┌────────

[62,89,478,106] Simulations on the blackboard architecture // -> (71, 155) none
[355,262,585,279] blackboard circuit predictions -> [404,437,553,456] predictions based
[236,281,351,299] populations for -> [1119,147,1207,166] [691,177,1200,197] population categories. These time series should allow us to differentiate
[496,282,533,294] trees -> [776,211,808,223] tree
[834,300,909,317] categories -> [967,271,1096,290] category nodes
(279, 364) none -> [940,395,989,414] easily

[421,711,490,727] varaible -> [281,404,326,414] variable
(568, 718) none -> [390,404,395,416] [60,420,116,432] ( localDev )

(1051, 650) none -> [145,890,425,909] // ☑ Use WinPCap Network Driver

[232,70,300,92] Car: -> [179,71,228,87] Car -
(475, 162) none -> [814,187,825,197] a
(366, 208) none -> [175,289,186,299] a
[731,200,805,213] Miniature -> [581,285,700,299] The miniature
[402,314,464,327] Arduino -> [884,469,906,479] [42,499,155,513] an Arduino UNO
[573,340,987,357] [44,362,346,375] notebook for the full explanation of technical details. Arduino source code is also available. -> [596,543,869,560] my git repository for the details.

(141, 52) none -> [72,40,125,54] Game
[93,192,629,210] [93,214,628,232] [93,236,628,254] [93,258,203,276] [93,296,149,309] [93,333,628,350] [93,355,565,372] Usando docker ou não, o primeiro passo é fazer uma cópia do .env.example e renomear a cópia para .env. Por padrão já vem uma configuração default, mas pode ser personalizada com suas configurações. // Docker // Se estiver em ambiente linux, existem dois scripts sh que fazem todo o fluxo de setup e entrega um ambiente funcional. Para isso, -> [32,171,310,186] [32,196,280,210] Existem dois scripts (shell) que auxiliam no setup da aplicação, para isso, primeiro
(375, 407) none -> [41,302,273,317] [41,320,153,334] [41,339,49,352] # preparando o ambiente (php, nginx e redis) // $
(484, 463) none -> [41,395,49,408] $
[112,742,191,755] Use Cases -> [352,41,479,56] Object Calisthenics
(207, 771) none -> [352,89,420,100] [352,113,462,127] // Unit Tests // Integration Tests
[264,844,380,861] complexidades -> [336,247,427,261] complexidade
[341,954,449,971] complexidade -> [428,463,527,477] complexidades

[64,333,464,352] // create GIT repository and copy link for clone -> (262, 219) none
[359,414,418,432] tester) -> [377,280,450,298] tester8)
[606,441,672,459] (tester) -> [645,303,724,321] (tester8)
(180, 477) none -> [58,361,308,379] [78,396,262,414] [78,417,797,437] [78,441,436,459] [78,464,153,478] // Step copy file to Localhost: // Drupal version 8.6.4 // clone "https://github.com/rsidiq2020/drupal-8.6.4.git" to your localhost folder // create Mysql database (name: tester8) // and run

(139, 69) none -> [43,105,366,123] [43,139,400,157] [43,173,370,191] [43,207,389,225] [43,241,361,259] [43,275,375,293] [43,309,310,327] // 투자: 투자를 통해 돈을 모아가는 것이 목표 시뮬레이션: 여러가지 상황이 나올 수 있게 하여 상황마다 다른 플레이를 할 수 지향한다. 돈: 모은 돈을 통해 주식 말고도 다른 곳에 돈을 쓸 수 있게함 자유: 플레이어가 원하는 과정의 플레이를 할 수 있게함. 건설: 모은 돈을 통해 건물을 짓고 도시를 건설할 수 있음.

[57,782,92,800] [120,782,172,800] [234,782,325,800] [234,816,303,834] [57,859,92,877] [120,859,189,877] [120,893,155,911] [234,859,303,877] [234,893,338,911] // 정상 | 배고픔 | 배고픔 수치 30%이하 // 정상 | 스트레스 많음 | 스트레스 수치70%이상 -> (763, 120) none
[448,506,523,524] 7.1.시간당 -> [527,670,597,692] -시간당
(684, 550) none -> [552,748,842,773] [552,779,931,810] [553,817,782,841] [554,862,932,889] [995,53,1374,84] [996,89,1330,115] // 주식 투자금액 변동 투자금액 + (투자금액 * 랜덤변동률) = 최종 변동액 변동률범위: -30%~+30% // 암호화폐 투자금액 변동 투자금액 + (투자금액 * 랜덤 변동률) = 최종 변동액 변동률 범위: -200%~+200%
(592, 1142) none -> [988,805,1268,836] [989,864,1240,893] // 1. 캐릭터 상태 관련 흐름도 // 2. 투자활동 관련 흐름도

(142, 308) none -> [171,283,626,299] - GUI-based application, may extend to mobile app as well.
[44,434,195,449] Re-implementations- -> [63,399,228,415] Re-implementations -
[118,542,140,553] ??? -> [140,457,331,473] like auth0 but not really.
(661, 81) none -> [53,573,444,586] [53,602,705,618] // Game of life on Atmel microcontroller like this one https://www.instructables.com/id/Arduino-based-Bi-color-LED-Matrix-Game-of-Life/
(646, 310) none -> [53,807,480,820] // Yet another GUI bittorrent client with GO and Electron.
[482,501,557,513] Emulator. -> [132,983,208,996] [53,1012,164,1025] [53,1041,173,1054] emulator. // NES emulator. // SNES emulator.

└────────

# PROBLEM DETAILS
Your reply must contain exactly the lines from the first line of the data through the line holding "(141, 52) none -> [72,40,125,54] Game", and nothing more.

# REPLY TO THE EXERCISE
[62,89,478,106] Simulations on the blackboard architecture // -> (71, 155) none
[355,262,585,279] blackboard circuit predictions -> [404,437,553,456] predictions based
[236,281,351,299] populations for -> [1119,147,1207,166] [691,177,1200,197] population categories. These time series should allow us to differentiate
[496,282,533,294] trees -> [776,211,808,223] tree
[834,300,909,317] categories -> [967,271,1096,290] category nodes
(279, 364) none -> [940,395,989,414] easily

[421,711,490,727] varaible -> [281,404,326,414] variable
(568, 718) none -> [390,404,395,416] [60,420,116,432] ( localDev )

(1051, 650) none -> [145,890,425,909] // ☑ Use WinPCap Network Driver

[232,70,300,92] Car: -> [179,71,228,87] Car -
(475, 162) none -> [814,187,825,197] a
(366, 208) none -> [175,289,186,299] a
[731,200,805,213] Miniature -> [581,285,700,299] The miniature
[402,314,464,327] Arduino -> [884,469,906,479] [42,499,155,513] an Arduino UNO
[573,340,987,357] [44,362,346,375] notebook for the full explanation of technical details. Arduino source code is also available. -> [596,543,869,560] my git repository for the details.

(141, 52) none -> [72,40,125,54] Game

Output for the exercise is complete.